▶ _INSTRUCTIONS TO FOLLOW_
Set down the records that follow exactly and completely.

════════

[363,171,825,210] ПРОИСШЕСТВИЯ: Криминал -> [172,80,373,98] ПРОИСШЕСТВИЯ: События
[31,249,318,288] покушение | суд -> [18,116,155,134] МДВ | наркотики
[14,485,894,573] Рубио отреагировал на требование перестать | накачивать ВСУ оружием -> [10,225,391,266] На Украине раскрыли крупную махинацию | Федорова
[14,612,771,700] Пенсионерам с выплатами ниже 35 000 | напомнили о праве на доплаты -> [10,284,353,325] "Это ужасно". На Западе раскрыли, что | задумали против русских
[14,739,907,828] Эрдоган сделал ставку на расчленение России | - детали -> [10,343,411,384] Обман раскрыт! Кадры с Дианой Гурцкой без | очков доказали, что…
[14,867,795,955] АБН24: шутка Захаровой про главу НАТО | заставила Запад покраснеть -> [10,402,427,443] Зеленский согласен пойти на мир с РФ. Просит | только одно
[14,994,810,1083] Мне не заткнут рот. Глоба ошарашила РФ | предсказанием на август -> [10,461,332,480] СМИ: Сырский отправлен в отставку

════════

▶ _COMPLETED EXERCISE_
[363,171,825,210] ПРОИСШЕСТВИЯ: Криминал -> [172,80,373,98] ПРОИСШЕСТВИЯ: События
[31,249,318,288] покушение | суд -> [18,116,155,134] МДВ | наркотики
[14,485,894,573] Рубио отреагировал на требование перестать | накачивать ВСУ оружием -> [10,225,391,266] На Украине раскрыли крупную махинацию | Федорова
[14,612,771,700] Пенсионерам с выплатами ниже 35 000 | напомнили о праве на доплаты -> [10,284,353,325] "Это ужасно". На Западе раскрыли, что | задумали против русских
[14,739,907,828] Эрдоган сделал ставку на расчленение России | - детали -> [10,343,411,384] Обман раскрыт! Кадры с Дианой Гурцкой без | очков доказали, что…
[14,867,795,955] АБН24: шутка Захаровой про главу НАТО | заставила Запад покраснеть -> [10,402,427,443] Зеленский согласен пойти на мир с РФ. Просит | только одно
[14,994,810,1083] Мне не заткнут рот. Глоба ошарашила РФ | предсказанием на август -> [10,461,332,480] СМИ: Сырский отправлен в отставку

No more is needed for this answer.